Du fait de l'implication du grand public, certains scientifiques ainsi que certains citoyens doutent de la fiabilité des résultats des sciences participatives. Qu'ils se rassurent, comme le souligne Romain Julliard : "les volontaires n'ont pourtant, à mes yeux, pas d'autre intérêt à participer que de faire les choses au mieux". Il faut donc avoir confiance en ses observations si on les a faites au mieux, d'autant que l'intérêt de ces programmes ne dépend pas de la fiabilité de chacune des données, mais plutôt du respect du protocole d'observation, et de la quantité d'informations récoltées.
Ainsi, même si quelques réponses sont erronées et sortent du lot, la masse de données tend vers un résultat commun. Par exemple, le taux d'erreur d'identification a pu être testé et est estimé à moins de 5% pour l'Observatoire des Papillons des Jardins. Il ne faut jamais oublier que le risque d'erreur n'est jamais nul même pour les plus compétents, bien qu'il soit très important de le minimiser autant que possible !

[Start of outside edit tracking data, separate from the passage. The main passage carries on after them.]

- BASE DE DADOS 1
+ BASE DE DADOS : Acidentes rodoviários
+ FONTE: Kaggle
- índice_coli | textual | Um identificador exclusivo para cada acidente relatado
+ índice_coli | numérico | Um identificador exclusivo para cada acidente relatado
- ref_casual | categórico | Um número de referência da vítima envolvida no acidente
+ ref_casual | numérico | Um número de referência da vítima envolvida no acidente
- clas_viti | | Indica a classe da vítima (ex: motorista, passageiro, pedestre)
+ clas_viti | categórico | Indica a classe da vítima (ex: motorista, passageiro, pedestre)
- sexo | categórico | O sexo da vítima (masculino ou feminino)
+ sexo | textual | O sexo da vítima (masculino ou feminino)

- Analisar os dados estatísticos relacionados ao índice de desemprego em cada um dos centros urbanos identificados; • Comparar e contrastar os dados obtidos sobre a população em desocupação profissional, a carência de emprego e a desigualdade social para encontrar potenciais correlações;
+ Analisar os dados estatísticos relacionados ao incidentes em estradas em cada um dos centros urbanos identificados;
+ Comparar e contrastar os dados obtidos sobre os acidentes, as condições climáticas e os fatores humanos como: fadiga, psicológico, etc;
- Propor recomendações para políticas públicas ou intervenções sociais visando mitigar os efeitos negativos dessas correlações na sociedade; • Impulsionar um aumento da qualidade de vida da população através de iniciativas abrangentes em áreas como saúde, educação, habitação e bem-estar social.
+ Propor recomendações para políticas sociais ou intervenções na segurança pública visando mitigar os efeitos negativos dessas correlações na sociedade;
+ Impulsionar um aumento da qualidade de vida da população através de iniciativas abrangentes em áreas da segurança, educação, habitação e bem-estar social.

Ces craintes que provoquent l'idée de faire participer le grand public oublient qu'au-delà de l'objectif principal (la collecte de données standardisées pour alimenter le travail des chercheurs), ces programmes ne servent pas qu'à générer de nouvelles connaissances : ils contribuent aussi à éveiller l'intérêt du public pour la nature, et participent à une meilleure perception des sciences.